It was getting the blood flowing all right — just nowhere near the area of his back. She was going to kill him. His blood was catching fire and pumping fast through his veins. By the time Hank showed up, Scott didn't need the cold compresses on his back; it wasn't the part of him that was aching.

* * *

She had him pinned against the wall of the shower stall. He looked down in to her glittering, passion-filled eyes. The shower spray and her hands were all over him. Suddenly, she wrapped her legs around his waist. He ran his hands through her wild red hair, then leaned forward to kiss her. 

Scott bolted awake from his dream. He remained very silent to see what had snapped him awake. It was a rustling in his tent. Something or someone was in here with him. Part of him hoped it was Bruno. He was really in the mood to kill something, and screw his promise to Warren.

"You'd better be a fur-covered, bug-eyed, rabid little creature or you're in big trouble," Scott growled quietly. "And if you are a rabid little creature, I'm warning you now, that in the foul mood I'm in tonight, I'll bite back. I'll make those rabies shots worth my while."

"I knew you'd like to bite. It's always the quiet ones," Scott heard Sue's voice whisper out of the dark.

He took a deep breath as he sat up in his sleeping bag. "I'm going to only ask you this once, Sue. What the hell are you doing in my tent?"

Sue turned on a flashlight. "Since you had to leave the fire early, I thought you might like some company."

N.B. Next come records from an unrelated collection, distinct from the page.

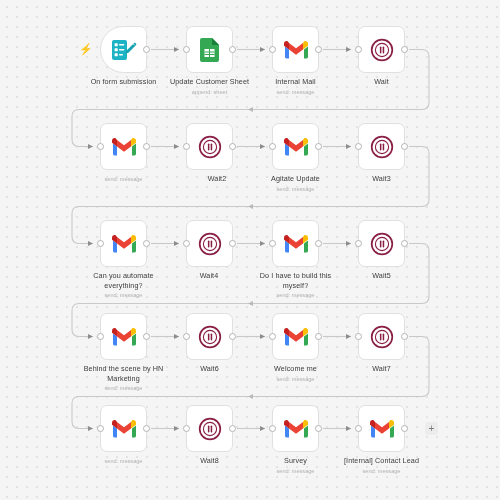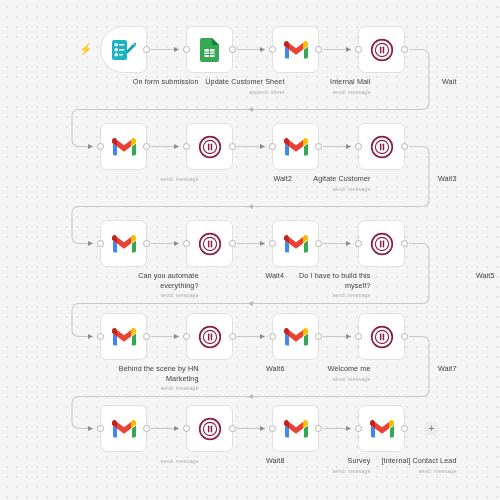--- a/index.html
+++ b/index.html
@@ -41,7 +41,7 @@
   .caption{
     position:absolute;
     width:150px;
-    text-align:right;
+    text-align:center;
     left:0;top:0;
   }
   .caption .title{

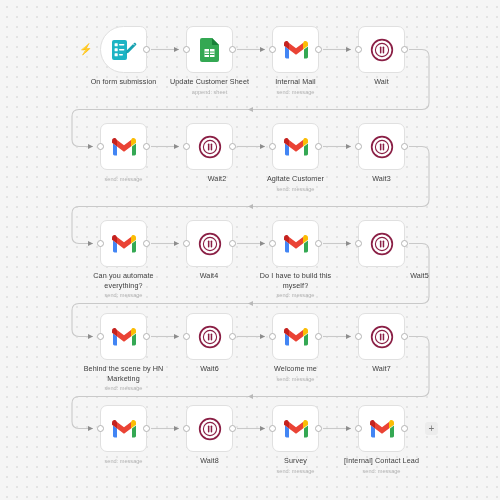--- a/index.html
+++ b/index.html
@@ -228,7 +228,7 @@
         <span class="port out"></span>
       </div>
       <div class="caption" style="left: 220.5px; top: 174px;">
-        <div class="title">Agitate Customer</div>
+        <div class="title">Agitate Update</div>
         <div class="sub">send: message</div>
       </div>
       <div class="node" style="left: 358px; top: 123px;">

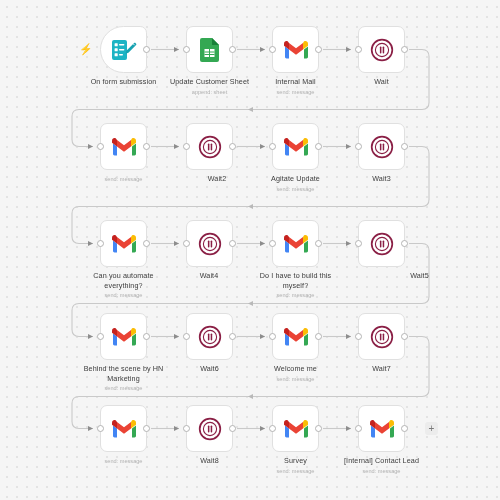--- a/index.html
+++ b/index.html
@@ -309,7 +309,7 @@
         <span class="port in"></span>
         <span class="port out"></span>
       </div>
-      <div class="caption" style="left: 306.5px; top: 271px; padding-left: 38px;">
+      <div class="caption" style="left: 306.5px; top: 271px;">
         <div class="title">Wait5</div>
       </div>
       <div class="node" style="left: 100px; top: 313px;">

He just glared at her. "I don't. Get out!" She just blinked at him. "I just love a man who plays hard to get." He set his jaw.

"I don't play. I am hard to get. Now get out!" Sue blinked her eyes at him harder.

"I know you like me," she said.

"Whatever gave you that ridiculous notion? Half the time, I'm fighting the urge to slap you." Sue smirked at him.

"You're just shy." Scott counted to ten, trying to keep his temper under control.

"I am not shy! I don't like you. I didn't like you from the moment I first met you. There's nothing about you that I would ever like. You and I wouldn't get together even if we were the last man and woman on Earth. I would let the species die out first! _Now get out!_ " He was totally unprepared for what happened next; Sue broke down in tears.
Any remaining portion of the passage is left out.